ORDINANZA N.41
ANNO 2004
REPUBBLICA ITALIANA
IN NOME DEL POPOLO ITALIANO
LA CORTE COSTITUZIONALE
composta dai signori Giudici:
- Riccardo CHIEPPA, Presidente
- Gustavo ZAGREBELSKY
- Valerio ONIDA
- Carlo MEZZANOTTE
- Guido NEPPI MODONA
- Piero Alberto CAPOTOSTI
- Annibale MARINI
- Franco BILE
- Giovanni Maria FLICK
- Francesco AMIRANTE
- Ugo DE SIERVO
- Romano VACCARELLA
- Paolo MADDALENA
- Alfio FINOCCHIARO
ha pronunciato la seguente
ORDINANZA
nel giudizio di legittimità costituzionale dell'art. 3, commi 211, 211-bis, 211-ter, 212 e 213 della legge 23 dicembre 1996, n. 662, come modificato dall'art. 2 del decreto-legge 28 marzo 1997, n. 79, convertito nella legge 28 maggio 1997, n. 140, promosso con ordinanza del 27 ottobre 2000 dalla Commissione tributaria provinciale di Bergamo sul ricorso proposto da M.I.B. Manifattura italiana del Brembo s.r.l. contro la Direzione Regionale delle Entrate per la Lombardia, sezione di Bergamo, iscritta al n. 499 del registro ordinanze 2003 e pubblicata nella Gazzetta Ufficiale della Repubblica n. 32, prima serie speciale, dell'anno 2003.
Visto l'atto di intervento del Presidente del Consiglio dei ministri;
udito nella camera di consiglio del 10 dicembre 2003 il Giudice relatore Riccardo Chieppa.
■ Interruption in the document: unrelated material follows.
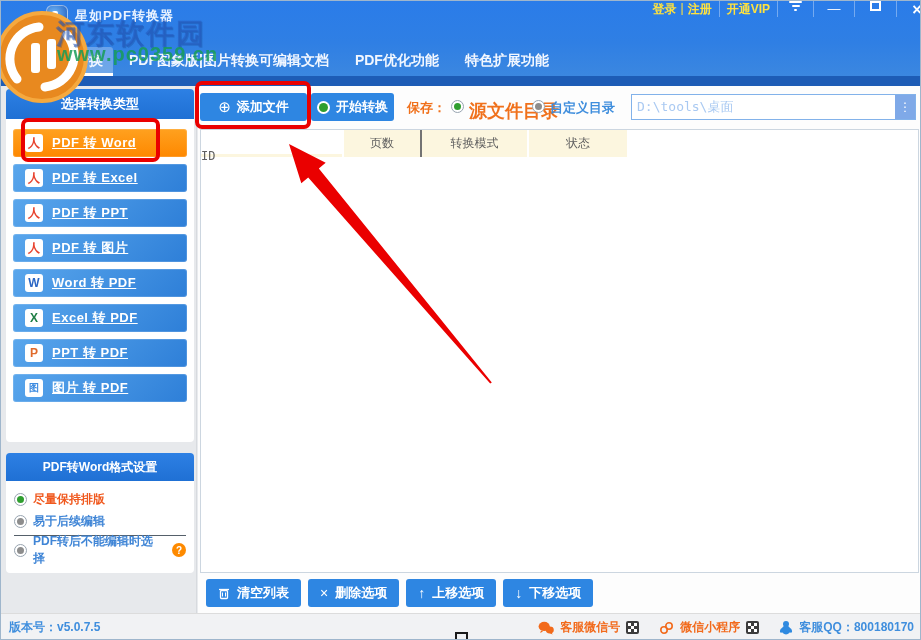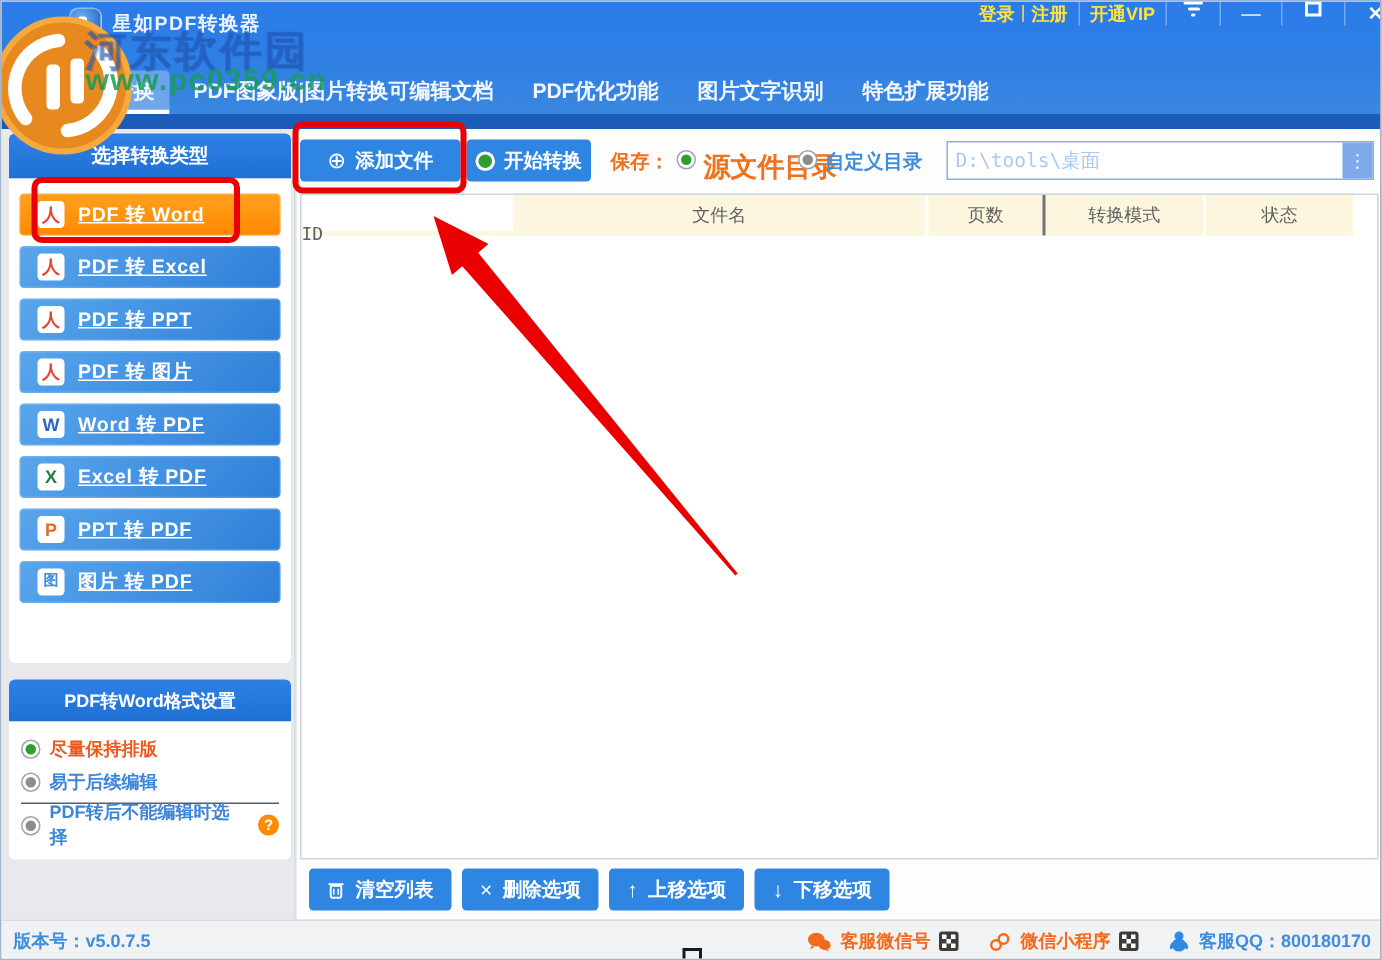"图片文字识别" div.tab { html: <div>图片文字识别</div> -> none }
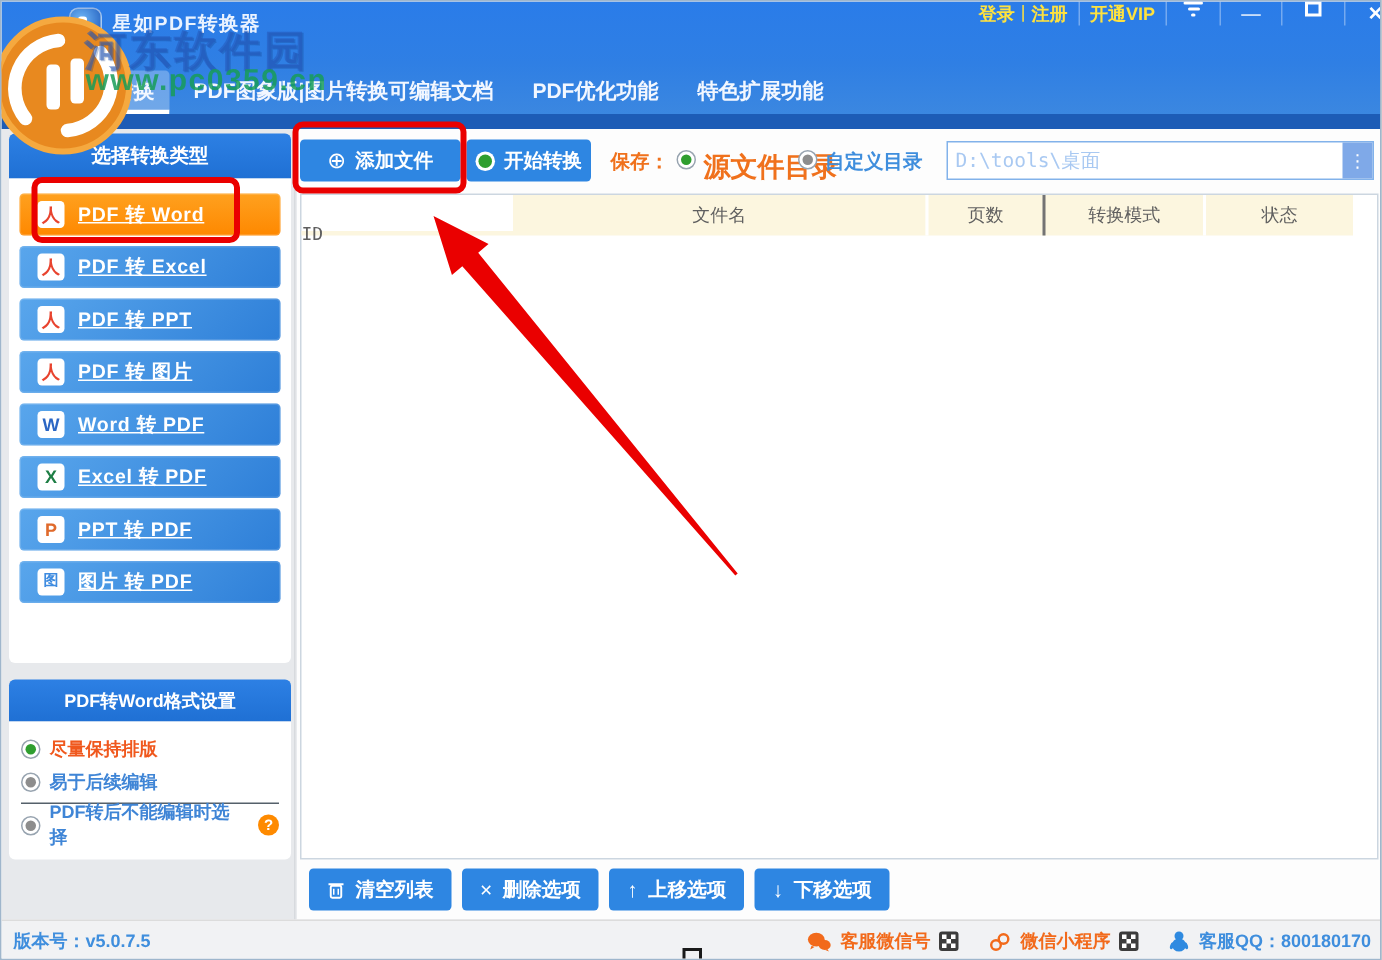"文件名" div.th { html: <div>文件名</div> -> none }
Ritenuto che nel corso di un giudizio – relativo al silenzio-rifiuto formatosi in ordine alla richiesta di rimborso del versamento di ritenute effettuato, quale sostituto d’imposta, dalla Società M.I.B. Manifattura Italiana del Brembo s.r.l. sugli accantonamenti per il trattamento di fine rapporto (in seguito t.f.r.) dei propri dipendenti – promosso dalla suddetta società, la Commissione tributaria provinciale di Bergamo, con ordinanza del 13 dicembre 2000 (r.o. n. 499 del 2003), ha sollevato questione di legittimità costituzionale dell’art. 3, commi 211, 211-bis, 211-ter, 212 e 213 della legge 23 dicembre 1996, n. 662 (Misure di razionalizzazione della finanza pubblica), come sostituito dall’art. 2, comma 1, del decreto-legge 28 marzo 1997, n. 79 (Misure urgenti per il riequilibrio della finanza pubblica) convertito, con modificazioni, nella legge 28 maggio 1997, n. 140;
che le predette norme impongono ai sostituti d’imposta per redditi di lavoro dipendente l’obbligo di versare al fisco un acconto delle imposte dovute dai dipendenti sui trattamenti di fine rapporto;
che il prelievo previsto da tali norme non potrebbe "essere giustificato a livello costituzionale" – secondo il giudice rimettente – considerandolo, alternativamente, alla stregua di "una imposta patrimoniale" (atteso che "gli accantonamenti su cui esso è commisurato costituiscono nell’economia del bilancio solo una posta al passivo", come tale priva di significato quale "manifestazione di capacità contributiva") ovvero di "un prestito forzoso" (mancando nella norma che lo contempla "la previsione di un interesse sulle pretese somme incassate");
che – secondo il giudice a quo – le disposizioni suddette, facendo "ricadere su di una particolare categoria di soggetti (taluni imprenditori)", piuttosto che "sull’intera collettività", la "parziale copertura di un costo pubblico" e dando inoltre vita ad "un prelievo coattivo di ricchezza non correlato ad alcuna manifestazione di capacità contributiva", concretizzerebbero altrettante violazioni "dei principi costituzionali dell’eguaglianza tributaria e della capacità contributiva postulati dagli artt. 3 e 53 della Costituzione";
che è intervenuto in giudizio avanti a questa Corte il Presidente del Consiglio dei ministri, rappresentato e difeso dall’Avvocatura generale dello Stato, che ha concluso perché venga dichiarata la manifesta infondatezza della questione essendo la stessa stata già decisa con sentenza n. 155 del 2001.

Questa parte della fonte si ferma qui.